Invited to lunch at the Nehru home in January 1947, Patrick Blackett was seated beside the acting Prime Minister. Jawaharlal Nehru knew of Blackett’s experience in war and military affairs, and asked him how long it would take ‘to Indianise the military’, meaning both its command structure and its weapons production and supply. He was not yet the Prime Minister and India was not yet an independent nation. Blackett’s reply was a challenging one, obliging Nehru to explore two different kinds of strategy and thus two different military set-ups. For the ‘realistic’ strategy Blackett preferred, he told Nehru that Indianisation could be completed in 18 months: this would prepare India for conflict with other similar powers in the region.
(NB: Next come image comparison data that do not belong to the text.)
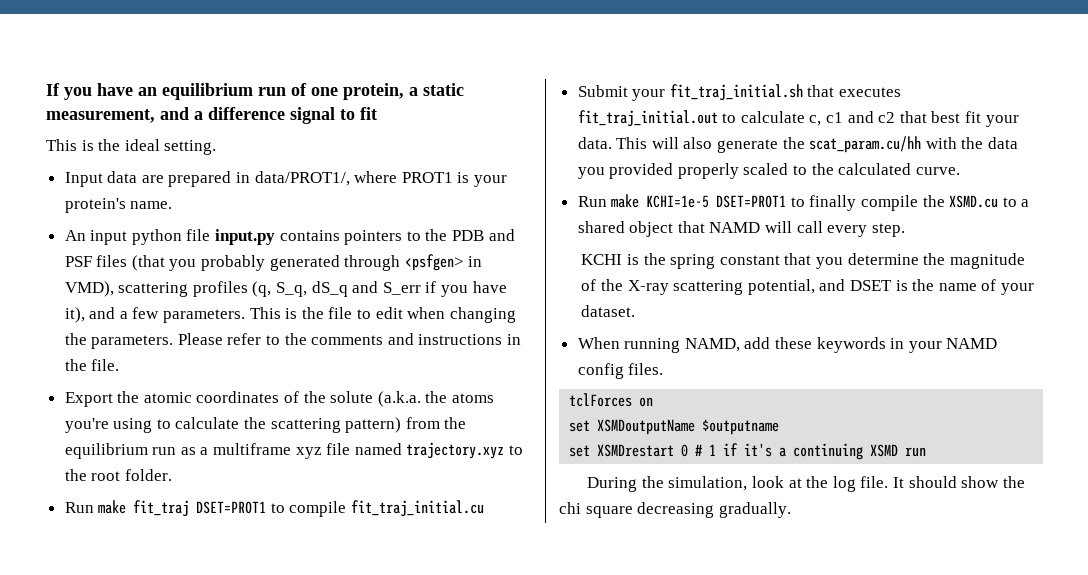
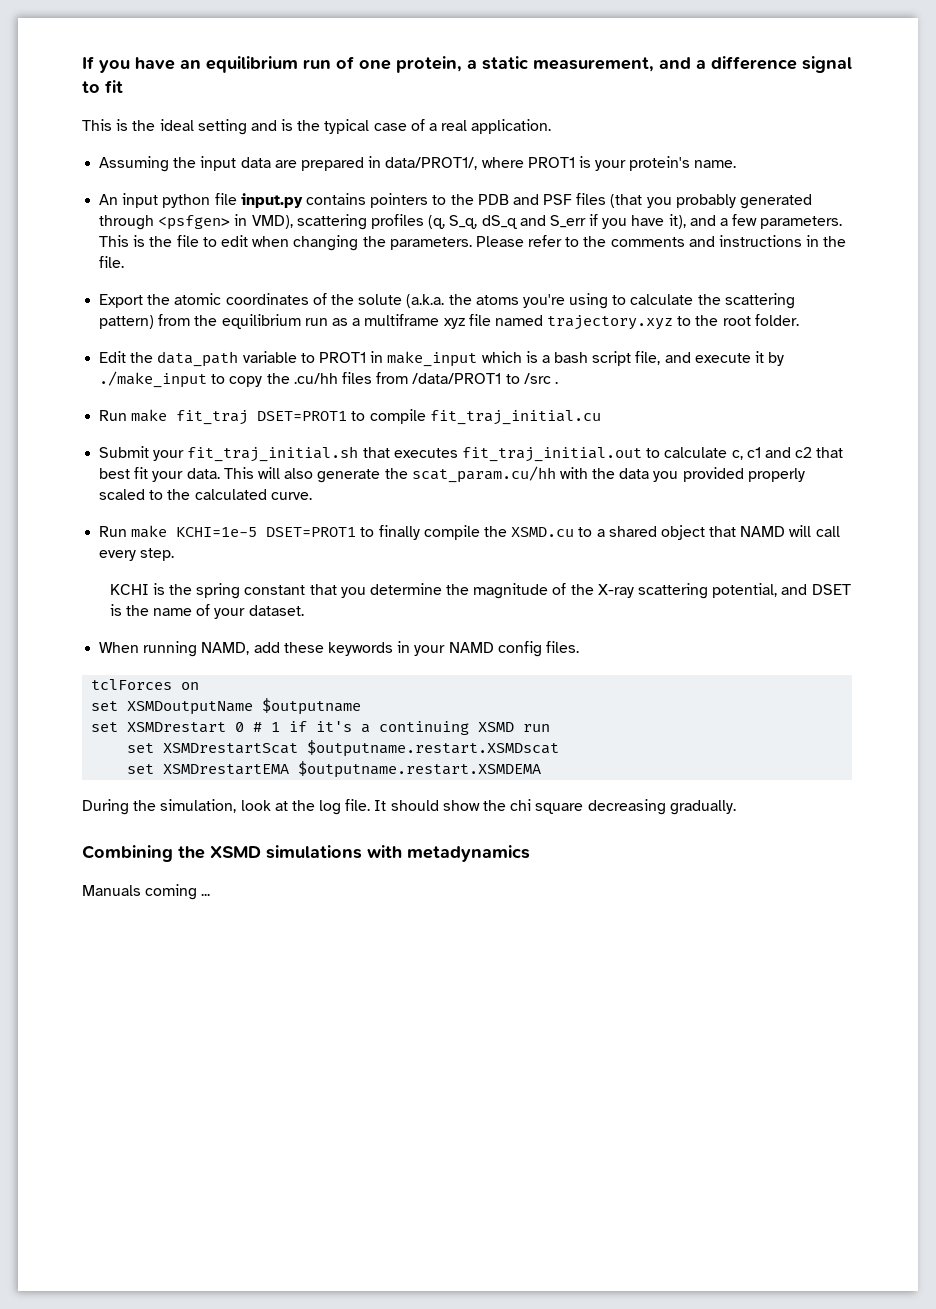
[164,140,217,155] [64,172,103,187] setting. // Input -> [197,119,552,135] [99,156,237,172] setting and is the typical case of a real application. // Assuming the input
(172, 475) none -> [99,351,785,367] [99,371,558,388] // Edit the data_path variable to PROT1 in make_input which is a bash script file, and execute it by ./make_input to copy the .cu/hh files from /data/PROT1 to /src .
(927, 452) none -> [127,740,560,757] [127,761,542,778] // set XSMDrestartScat $outputname.restart.XSMDscat // set XSMDrestartEMA $outputname.restart.XSMDEMA
(791, 510) none -> [82,845,530,862] [82,884,211,900] // Combining the XSMD simulations with metadynamics // Manuals coming ...

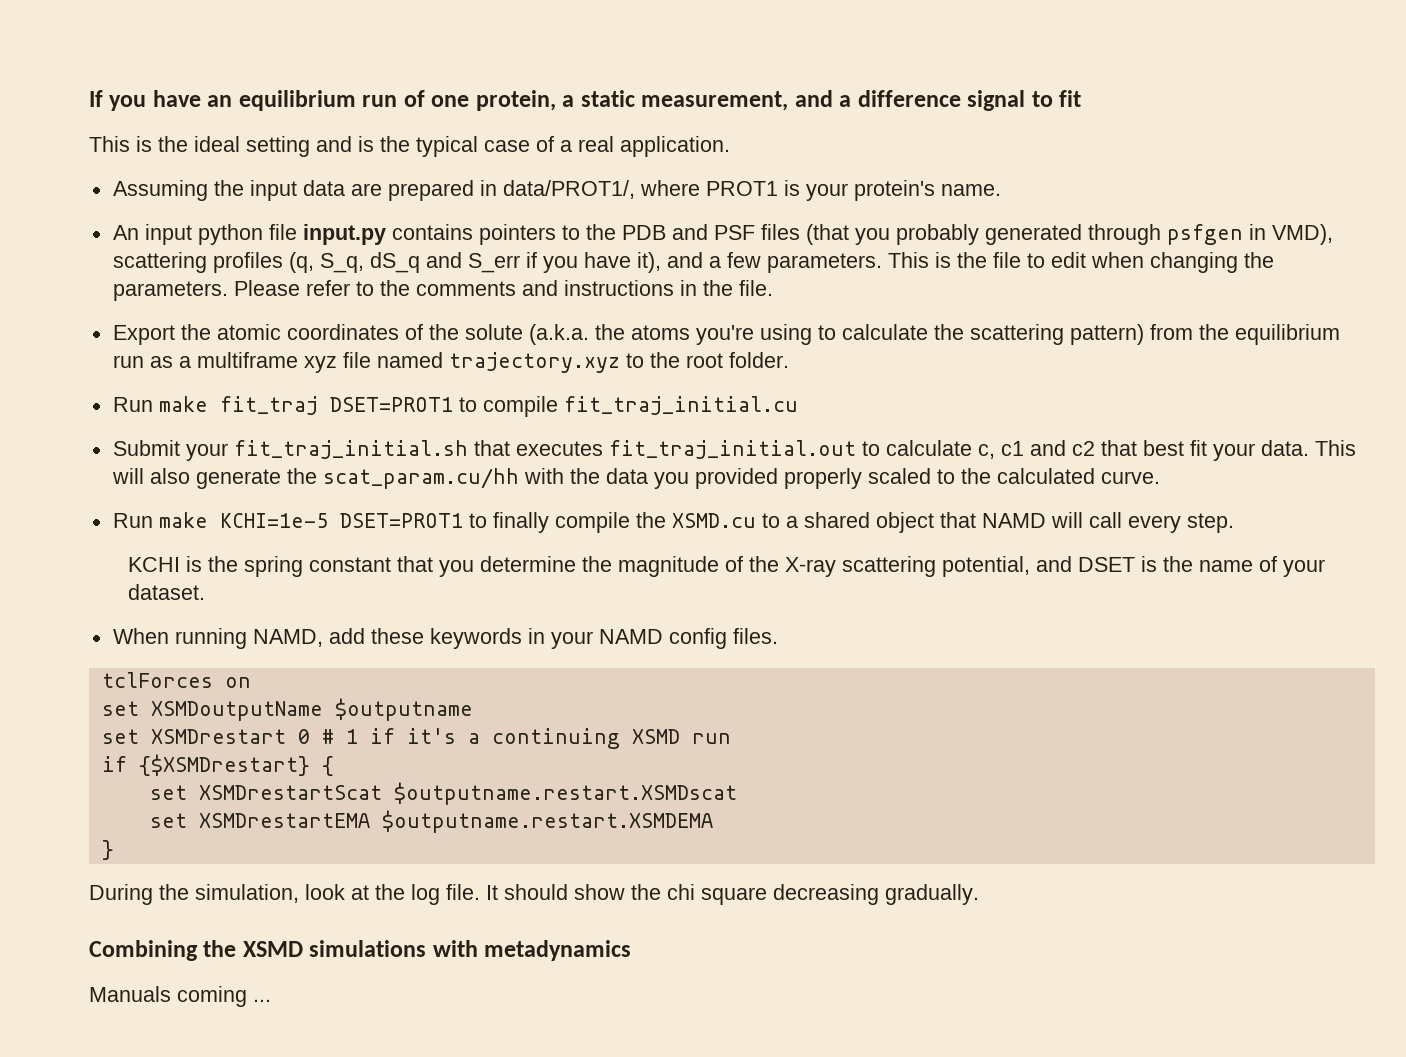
[158,215,231,230] <psfgen> -> [1166,224,1243,245] psfgen
[99,351,785,367] [99,371,558,388] // Edit the data_path variable to PROT1 in make_input which is a bash script file, and execute it by ./make_input to copy the .cu/hh files from /data/PROT1 to /src . -> (789, 360) none
(551, 728) none -> [101,754,334,776] // if {$XSMDrestart} {
(542, 769) none -> [101,840,114,860] // }

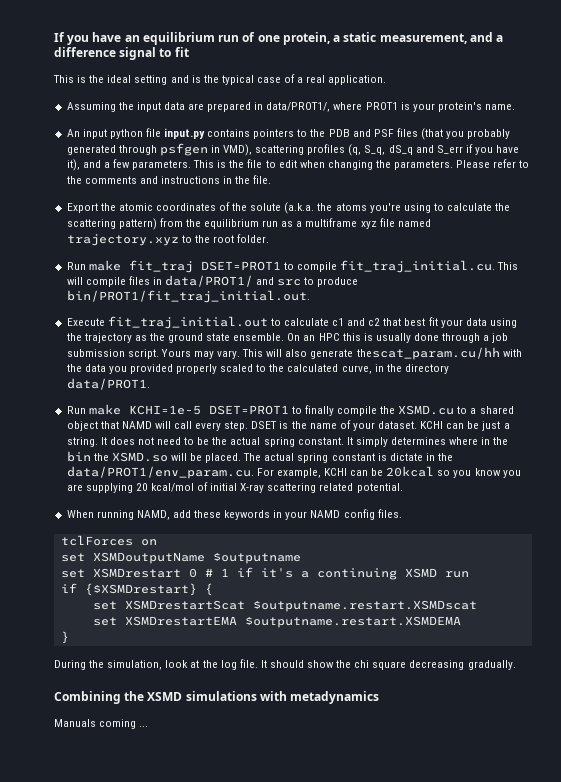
[563,396,798,415] [112,440,603,461] fit_traj_initial.cu // Submit your fit_traj_initial.sh that executes -> [340,260,519,273] [66,275,359,287] [66,290,310,303] [66,318,105,326] fit_traj_initial.cu. This will compile files in data/PROT1/ and src to produce bin/PROT1/fit_traj_initial.out. // Execute
[977,444,995,459] c, -> (329, 322) none
[1260,440,1309,456] data. -> [465,318,517,328] [66,333,509,343] [66,349,241,359] data using the trajectory as the ground state ensemble. On an HPC this is usually done through a job submission script. Yours may vary.
[286,468,519,489] the scat_param.cu/hh -> [356,347,500,360] thescat_param.cu/hh
[1100,471,1160,484] curve. -> [341,364,449,374] [66,378,150,390] curve, in the directory data/PROT1.
[127,556,1072,577] // KCHI is the spring constant that you determine the magnitude of the X-ray scattering potential, and -> (249, 426) none
(205, 592) none -> [420,421,510,431] [66,437,509,447] [66,451,454,463] [66,466,521,479] [66,482,403,493] KCHI can be just a string. It does not need to be the actual spring constant. It simply determines where in the bin the XSMD.so will be placed. The actual spring constant is dictate in the data/PROT1/env_param.cu. For example, KCHI can be 20kcal so you know you are supplying 20 kcal/mol of initial X-ray scattering related potential.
For the ‘unrealistic’ strategy, in which India would prepare for conflict with major world powers, Blackett predicted it would take many, many years to ‘Indianise’. Nehru liked his approach, and wrote to him soon afterwards to ask Blackett to advise him on military and scientific affairs. From this invitation much followed. One wonders if Nehru’s memory cast back to 1924, when his father, Motilal Nehru, with Mohammed Ali Jinnah, was a member of the first committee to try to accelerate the process to ‘Indianise’ the military (the Skeen Committee). The question the Prime-Minister-to-be posed to Blackett, like other questions in India, had a long history.